By Guillermo Parra-Bernal
Sept. 12 (Bloomberg) -- Cuba's economy grew a faster-than- expected 12.5 percent in the first half of 2006, boosted by a surge in the construction, transport and services industries, Economy and Planning Minister Jose Luis Rodriguez said.
This year the economy is likely to attain a second straight year of growth exceeding 10 percent as local investment and proceeds from exports such as nickel and sugar cane boost government coffers and workers' incomes, Rodriguez said at a press conference in Havana.
``We are moving forward in our policies of favoring workers' income, keeping unemployment at low levels and investing in our future ability to generate electricity at lower costs,'' Rodriguez says.
Cuba plans one day to merge its local currency and its convertible currencies into one, as China did, Rodriguez said. He declined to give a timetable.

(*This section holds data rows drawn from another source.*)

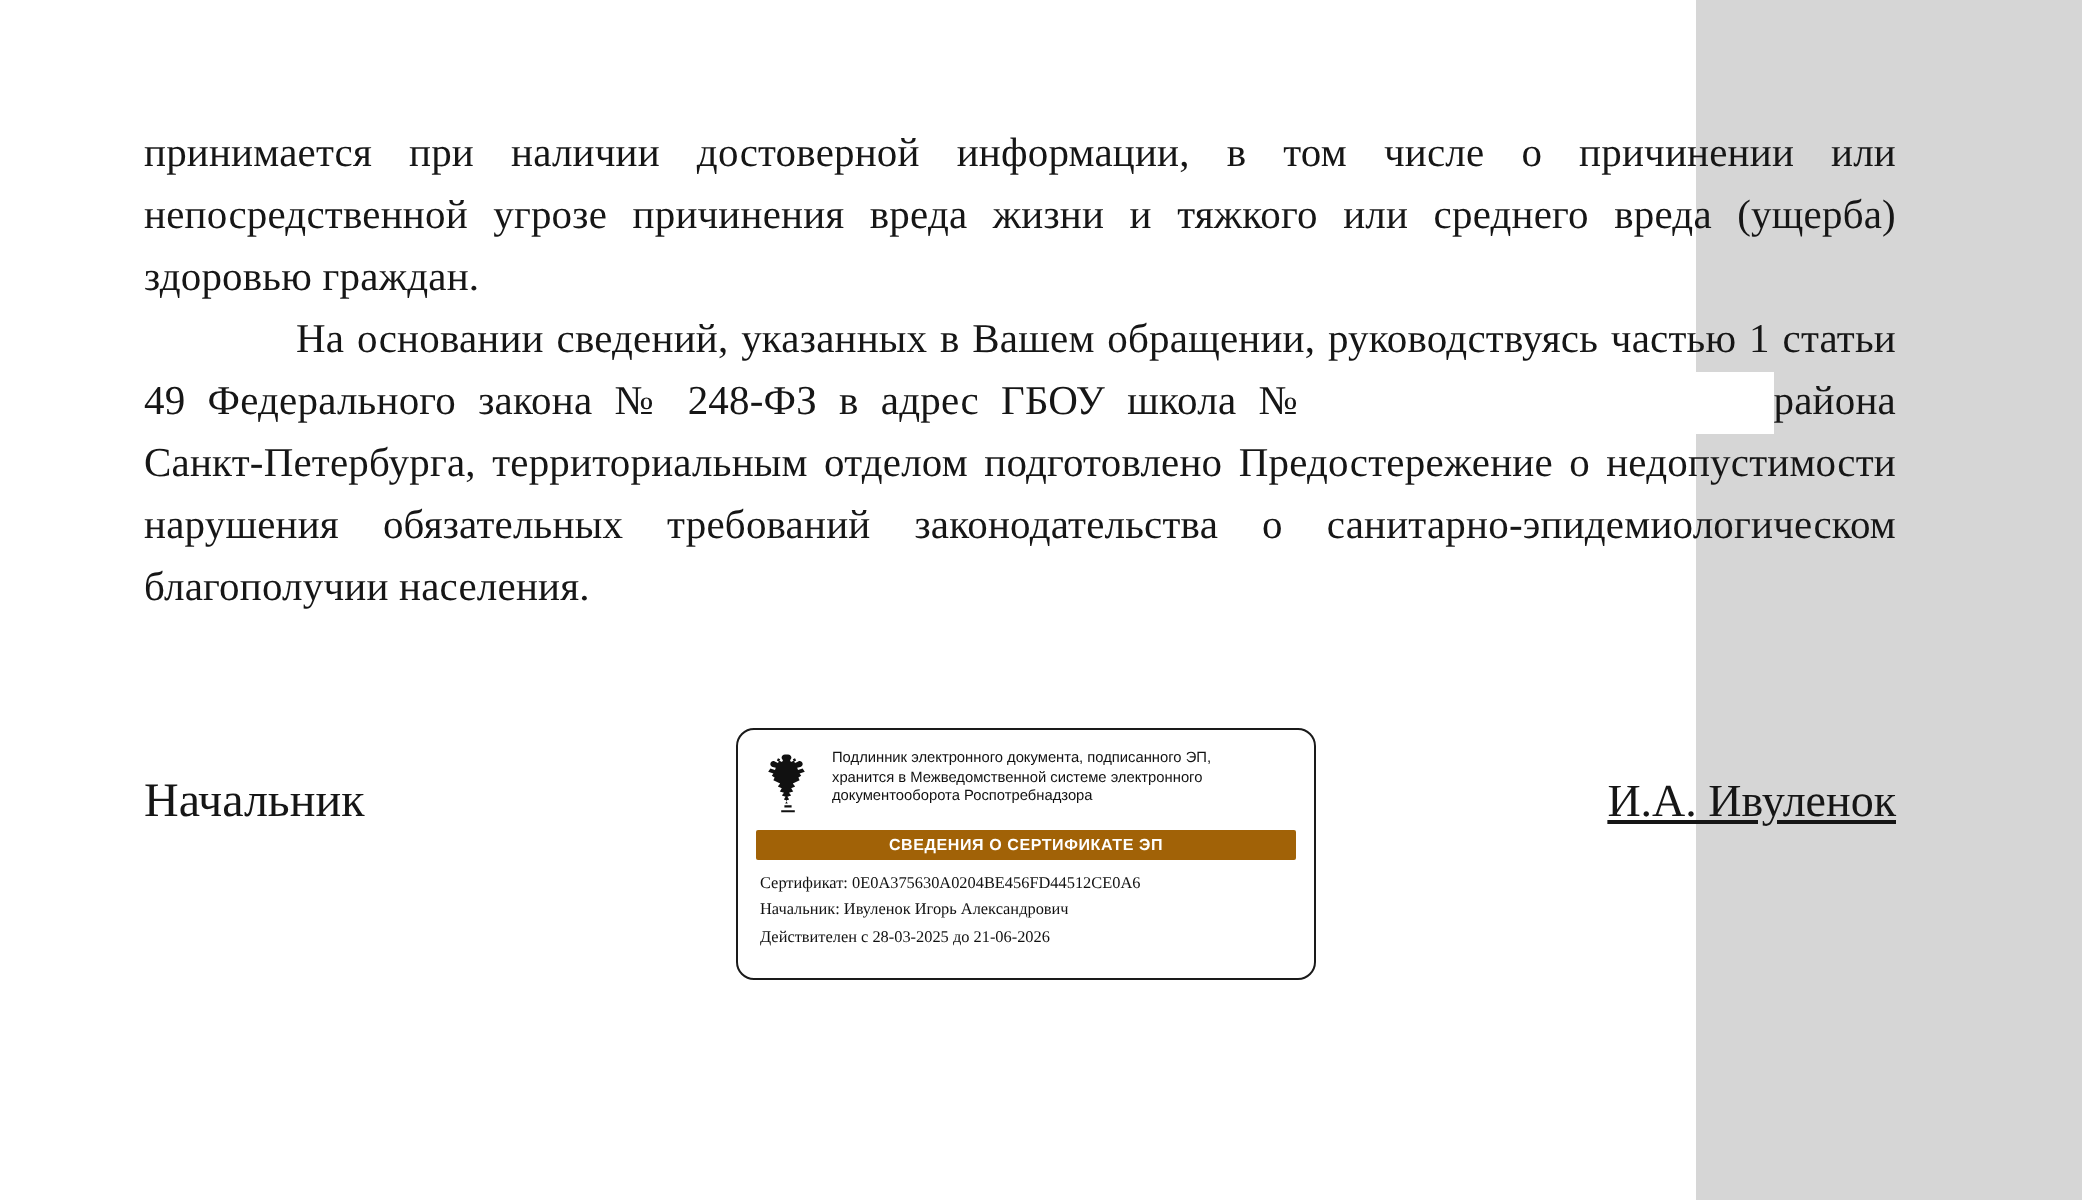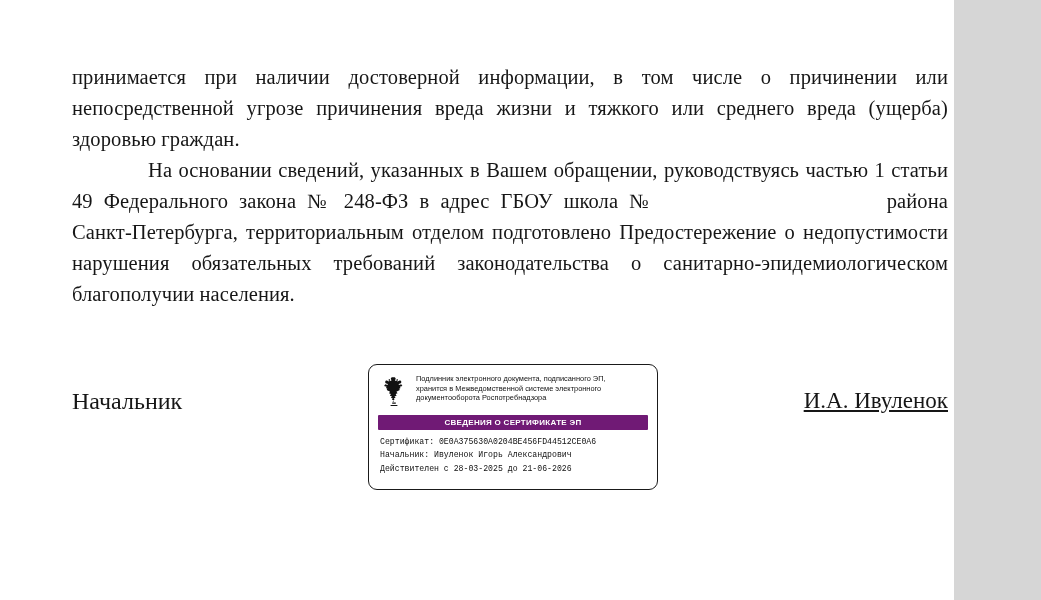"принимается при наличии достоверной" .page { width: 954px -> 848px }
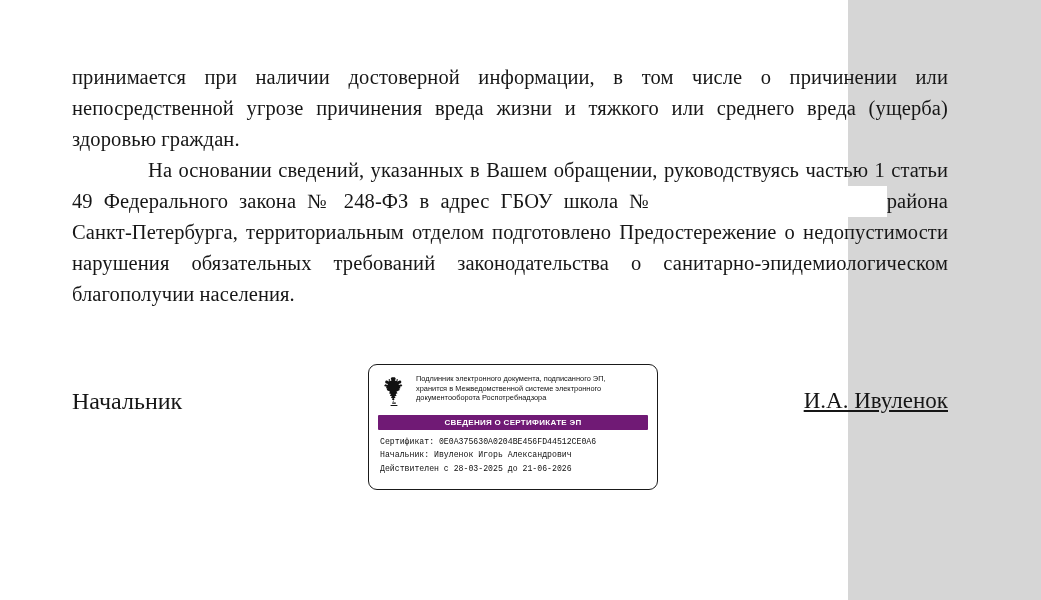"СВЕДЕНИЯ О СЕРТИФИКАТЕ ЭП" .stamp-bar { background: #701a75 -> #a16207 }
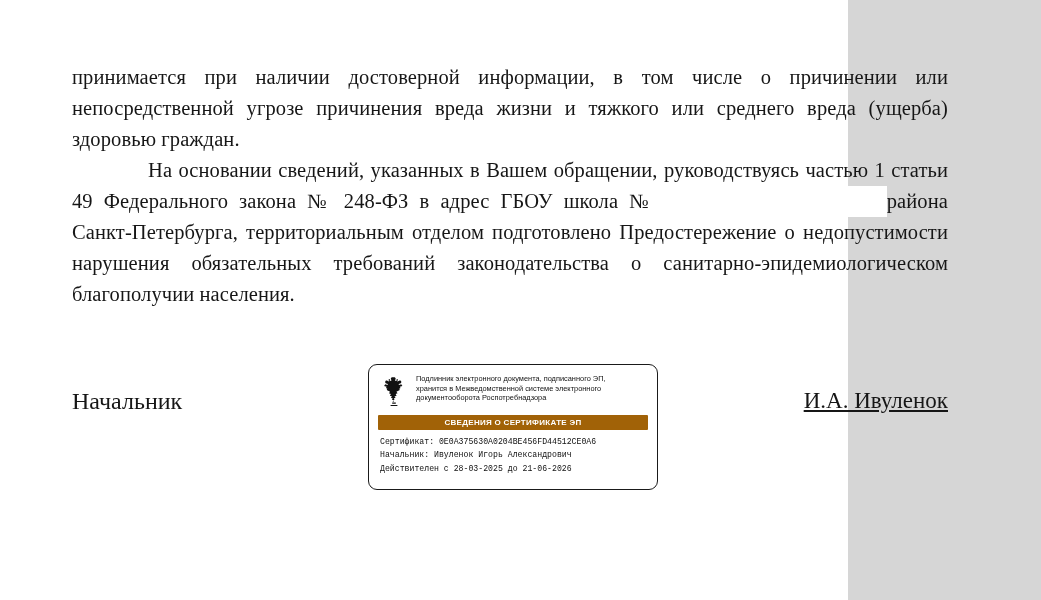"Сертификат:" .stamp-line { font-family: Liberation Mono, monospace -> Liberation Serif, serif }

The economy, ruled by communist leader Fidel Castro since 1959, is benefiting from inflows of investment from countries such as France, Spain and Canada. It is too early to asses the effect of increased investment from Venezuela, which is helping the country to renew its oil refining and electricity generating capacity, Rodriguez said.
Cuba is considering expanding output of ethanol fuel in a joint venture with a Spanish company, as international prices for the fuel are ``attractive,'' he said.